▶ [What is expected]:
Using the entries that follow, collect the lines where the word "Nuit" appears.

▶ [Supplied records]:
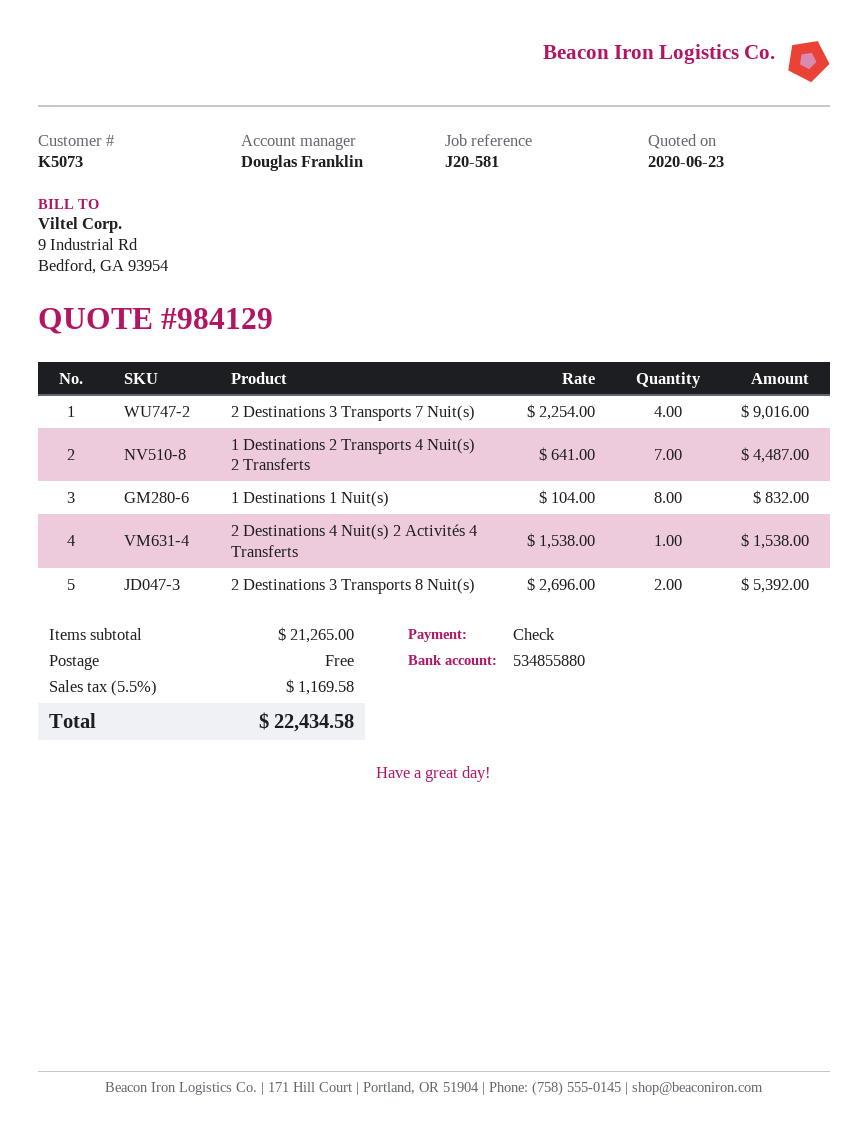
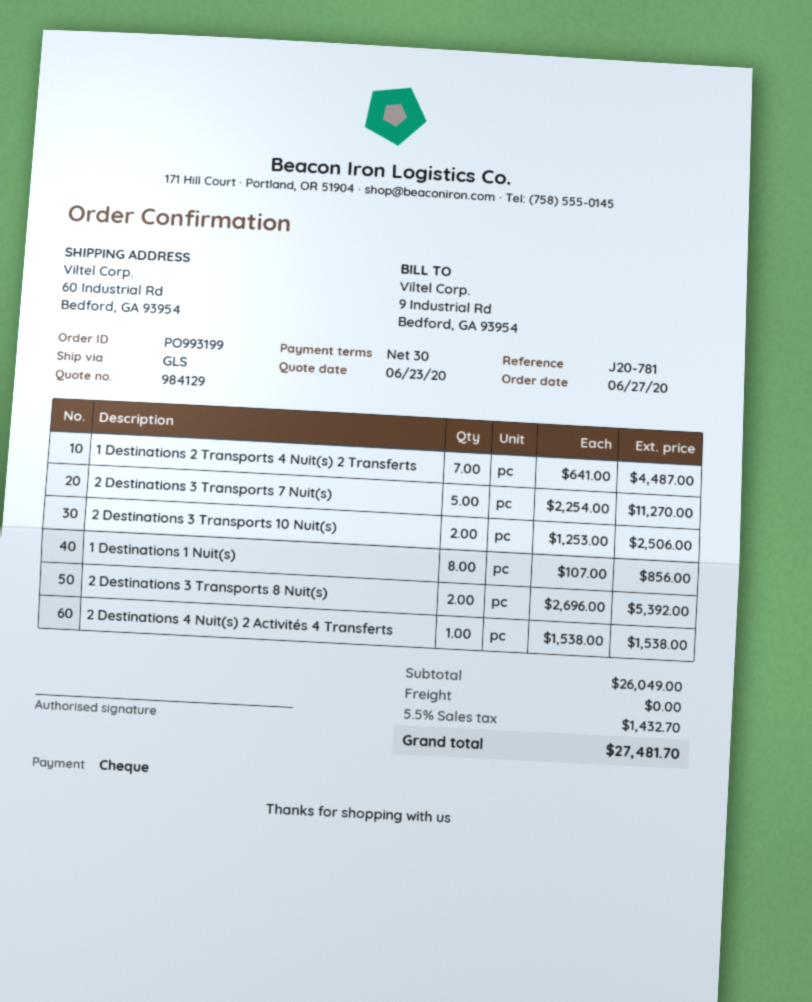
reference: J20-581 -> J20-781
2 Destinations 3 Transports 7 Nuit(s): 4 x 2254.00 = 9016.00 -> 5 x 2254.00 = 11270.00
1 Destinations 1 Nuit(s): 8 x 104.00 = 832.00 -> 8 x 107.00 = 856.00
2 Destinations 3 Transports 10 Nuit(s): none -> 2 x 1253.00 = 2506.00
subtotal: 21265.00 -> 26049.00
tax: 5.5% = 1169.58 -> 5.5% = 1432.70
total: 22434.58 -> 27481.70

▶ [Reply to the exercise]:
2 Destinations 3 Transports 7 Nuit(s): 4 x 2254.00 = 9016.00 -> 5 x 2254.00 = 11270.00
1 Destinations 1 Nuit(s): 8 x 104.00 = 832.00 -> 8 x 107.00 = 856.00
2 Destinations 3 Transports 10 Nuit(s): none -> 2 x 1253.00 = 2506.00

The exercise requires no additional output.